Une enquête Mediapart/Criirad révèle que l'eau du robinet de 10 millions de Français présente un taux de tritium, déchet radioactif, cinq fois supérieur à la norme. Des villes majeures sont concernées, soulevant des inquiétudes sanitaires et des questions sur la transparence des contrôles. Une carte interactive permet de vérifier sa commune.

On boit de l’eau contaminée ?
Une enquête conjointe de Mediapart et de la Commission de recherche et d’information indépendantes sur la radioactivité (Criirad) révèle une situation préoccupante : plus d'un Français sur sept, soit environ dix millions de personnes, consomme régulièrement une eau du robinet dont la teneur en tritium, un déchet radioactif issu des centrales nucléaires, dépasse les normes recommandées. Cette révélation, publiée par Mediapart et appuyée par une carte interactive mise en ligne par la Criirad, soulève des questions cruciales sur la sécurité sanitaire de l'eau potable et la transparence des informations relatives à la radioactivité.

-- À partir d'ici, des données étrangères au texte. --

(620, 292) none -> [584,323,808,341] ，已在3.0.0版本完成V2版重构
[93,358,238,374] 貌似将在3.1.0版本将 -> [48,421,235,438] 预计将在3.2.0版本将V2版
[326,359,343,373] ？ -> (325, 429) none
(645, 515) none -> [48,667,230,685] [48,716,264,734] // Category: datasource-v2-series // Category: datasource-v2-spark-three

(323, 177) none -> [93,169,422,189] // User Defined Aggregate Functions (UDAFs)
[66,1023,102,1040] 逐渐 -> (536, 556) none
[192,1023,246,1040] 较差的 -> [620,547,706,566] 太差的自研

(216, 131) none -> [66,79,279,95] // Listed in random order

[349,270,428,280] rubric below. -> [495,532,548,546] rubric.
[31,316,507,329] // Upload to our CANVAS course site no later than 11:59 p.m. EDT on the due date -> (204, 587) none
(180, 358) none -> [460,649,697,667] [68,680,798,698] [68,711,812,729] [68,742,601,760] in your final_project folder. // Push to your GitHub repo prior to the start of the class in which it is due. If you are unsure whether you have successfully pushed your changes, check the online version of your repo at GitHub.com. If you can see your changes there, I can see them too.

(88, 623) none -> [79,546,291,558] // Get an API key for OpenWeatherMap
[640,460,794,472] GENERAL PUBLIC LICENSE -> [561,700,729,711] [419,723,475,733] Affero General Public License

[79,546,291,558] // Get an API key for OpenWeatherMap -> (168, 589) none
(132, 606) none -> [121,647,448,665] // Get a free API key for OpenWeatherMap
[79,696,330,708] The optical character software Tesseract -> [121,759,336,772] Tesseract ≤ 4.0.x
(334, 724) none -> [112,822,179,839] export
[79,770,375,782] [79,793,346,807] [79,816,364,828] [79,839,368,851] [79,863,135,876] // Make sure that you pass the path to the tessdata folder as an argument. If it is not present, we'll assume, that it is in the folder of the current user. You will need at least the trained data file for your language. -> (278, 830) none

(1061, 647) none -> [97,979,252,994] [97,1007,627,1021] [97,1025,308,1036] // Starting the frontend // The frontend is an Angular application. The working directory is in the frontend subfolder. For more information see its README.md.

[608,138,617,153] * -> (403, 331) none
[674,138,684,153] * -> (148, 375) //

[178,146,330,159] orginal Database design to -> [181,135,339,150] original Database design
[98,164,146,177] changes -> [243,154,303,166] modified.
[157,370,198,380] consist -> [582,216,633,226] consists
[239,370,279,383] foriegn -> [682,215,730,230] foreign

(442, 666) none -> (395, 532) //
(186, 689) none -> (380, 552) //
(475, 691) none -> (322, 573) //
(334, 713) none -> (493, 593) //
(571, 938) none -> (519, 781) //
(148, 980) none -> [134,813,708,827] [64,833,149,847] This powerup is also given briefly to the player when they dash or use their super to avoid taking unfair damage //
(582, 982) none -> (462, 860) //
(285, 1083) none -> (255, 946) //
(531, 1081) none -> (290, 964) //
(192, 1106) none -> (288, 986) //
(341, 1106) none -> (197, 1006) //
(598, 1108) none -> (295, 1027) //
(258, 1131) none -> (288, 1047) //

L'enquête met en lumière des concentrations de tritium atteignant 2 becquerels par litre (Bq/L) dans l'eau distribuée à des millions de foyers, un niveau cinq fois supérieur à la norme généralement considérée comme acceptable. Si ce taux reste en deçà de la limite légale de potabilité fixée à 10 000 Bq/L par l'Organisation Mondiale de la Santé (OMS), l'inquiétude persiste quant aux effets potentiels d'une exposition prolongée à des niveaux de radioactivité, même faibles, notamment pour les populations les plus vulnérables.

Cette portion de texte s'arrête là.